Right, let’s talk about your cluster’s DNS settings, specifically the two things that cause 90% of “but I can’t resolve that!” headaches: ndots and search domains. You’ve probably run a pod, tried to curl another service, and gotten a timeout, only to realize you needed to use the fully qualified name. I’ve been there. It feels dumb. Let’s demystify why it happens.

The core issue is that we humans are lazy. We want to say curl api instead of curl api.production.svc.cluster.local. Kubernetes, in its infinite wisdom, tries to help with this by providing search domains. Your Pod’s /etc/resolv.conf isn’t just a list of nameservers; it’s a recipe for how to try and find a name.

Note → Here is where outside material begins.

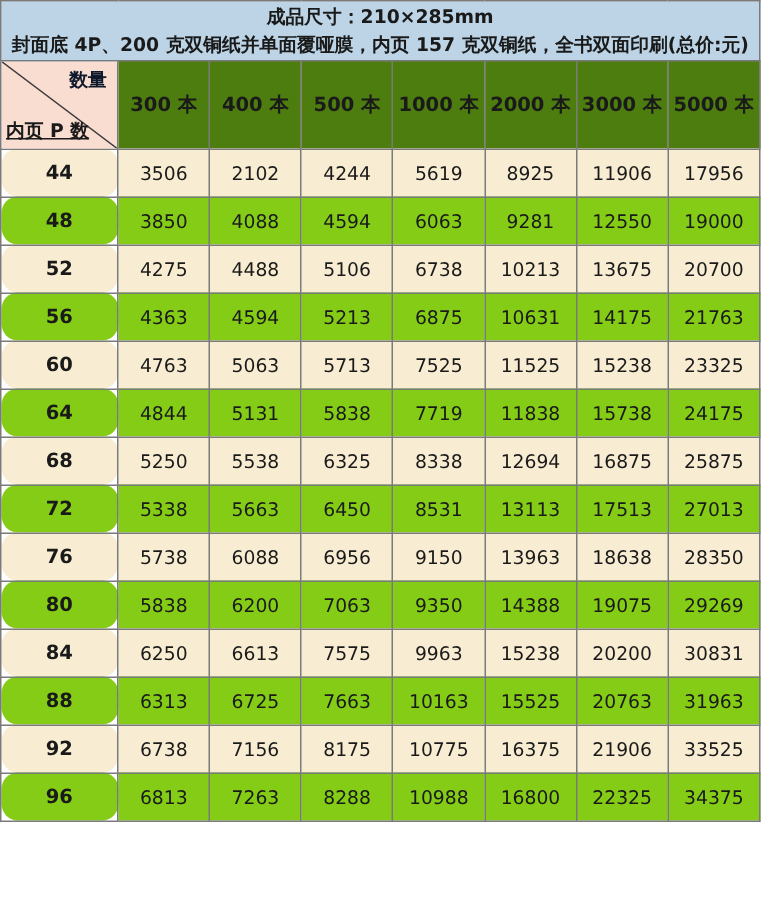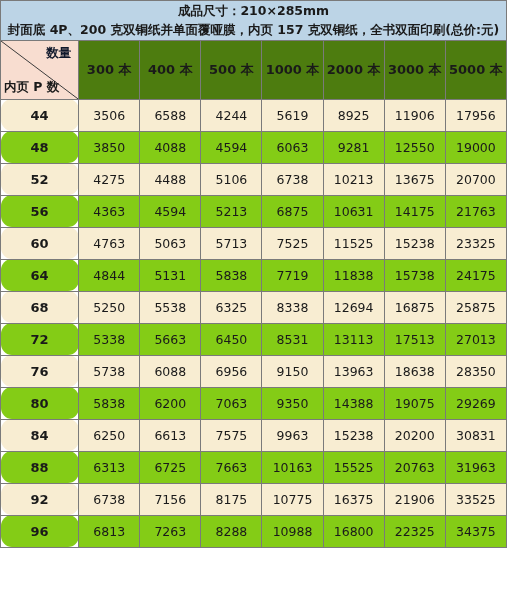"内页 P 数" .corner-bottom-label { text-decoration: none -> underline }
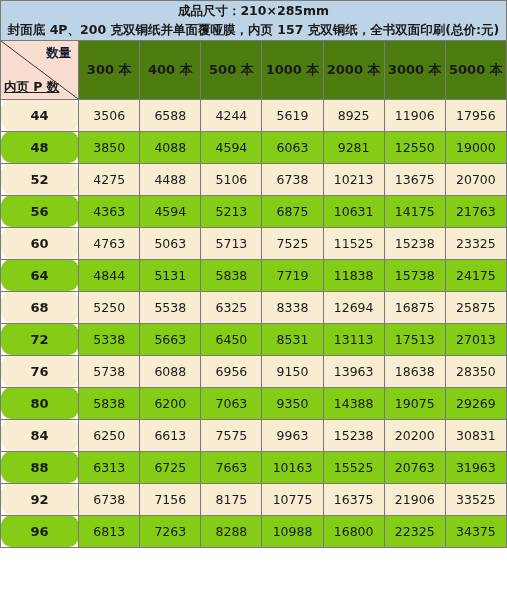"6588" td.data-cell { text: 6588 -> 2102 }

Here’s what a typical /etc/resolv.conf from a Pod looks like. Go ahead, run cat /etc/resolv.conf in one of yours.

nameserver 10.96.0.10
search production.svc.cluster.local svc.cluster.local cluster.local
options ndots:5

See those last two lines? That’s the whole game. Let’s break them down.

How Search Domains Actually Work

That search line is a list of domains the resolver will append to your query if it doesn’t find a match right away. The process isn’t “try the short name, then give up.” It’s “try the short name, and if it fails, try the short name with every single domain on this list, in order, until something sticks.”

So, when you run nslookup api from inside your Pod, the resolver actually performs four queries behind the scenes:

  1. api. (the “absolute” query, because it has a dot)
  2. api.production.svc.cluster.local.
  3. api.svc.cluster.local.
  4. api.cluster.local.

It does this because of the next, more important option: ndots.

The Almighty ndots Threshold

This is the real star of the show, and the cause of most pain. The ndots:5 option sets a rule: “If a query has fewer than 5 dots in it, go through the search domain list first before trying it as an absolute name.”

Read that again. It’s counterintuitive. We think “few dots means it’s probably a short name.” The resolver thinks “few dots means I should definitely try to qualify it with my search paths first.”

This makes perfect sense for intra-cluster communication. The service api.production has only one dot. So curl api.production has a query (api.production) with one dot. Since 1 < 5, the resolver will first try:

  1. api.production.production.svc.cluster.local. (nope)
  2. api.production.svc.cluster.local. (nope)
  3. api.production.cluster.local. (nope)

…and then it will finally try the name you actually asked for: api.production.. This is, to put it technically, bonkers. It adds significant latency (all those misses have to time out) and is almost never what you want for a name that already has a dot in it.

When It All Goes Horribly Wrong

The classic pitfall is trying to call an external service. Imagine you need to call my-api.azurewebsites.net from your Pod.

You, being smart, write curl my-api.azurewebsites.net. That string has three dots. The resolver checks: 3 < 5. So it goes on its magical search domain journey first:

  1. my-api.azurewebsites.net.production.svc.cluster.local. (NXDOMAIN)
  2. my-api.azurewebsites.net.svc.cluster.local. (NXDOMAIN)
  3. my-api.azurewebsites.net.cluster.local. (NXDOMAIN)

After all these fail and time out, it finally resolves the actual name, my-api.azurewebsites.net.. You’ve just added hundreds of milliseconds of unnecessary latency to every single external API call. Congratulations, you’ve now inherited a performance problem that’s a nightmare to debug.

Taking Control: The Solutions

You have two main weapons here. The first is to just use fully qualified domain names (FQDNs). If you end your name with a dot, it becomes an “absolute” query and bypasses the search list entirely. This is the simplest fix.

# The trailing dot makes it absolute. No search, no fuss.
curl my-api.azurewebsites.net.

The second, more permanent solution is to tune ndots in your Pod’s dnsConfig. Setting it to a lower value (like 2 or 3) is common. For Pods that primarily call external services, you might even set it to 1, meaning any query with a dot in it will be tried as an absolute name first.

apiVersion: v1
kind: Pod
metadata:
  name: sensible-pod
spec:
  containers:
  - name: app
    image: nginx
  dnsConfig:
    options:
      - name: ndots
        value: "2"

This is a classic trade-off. A lower ndots value makes external calls faster but means you must use more qualified names for internal services (e.g., api.production.svc.cluster.local instead of just api.production). Choose the value that matches your application’s traffic pattern. There’s no one right answer, but the default of 5 is almost certainly wrong for any Pod that talks to the outside world. It’s a default that made sense for a world of only internal services, and the world has moved on. Now you know how to fix it.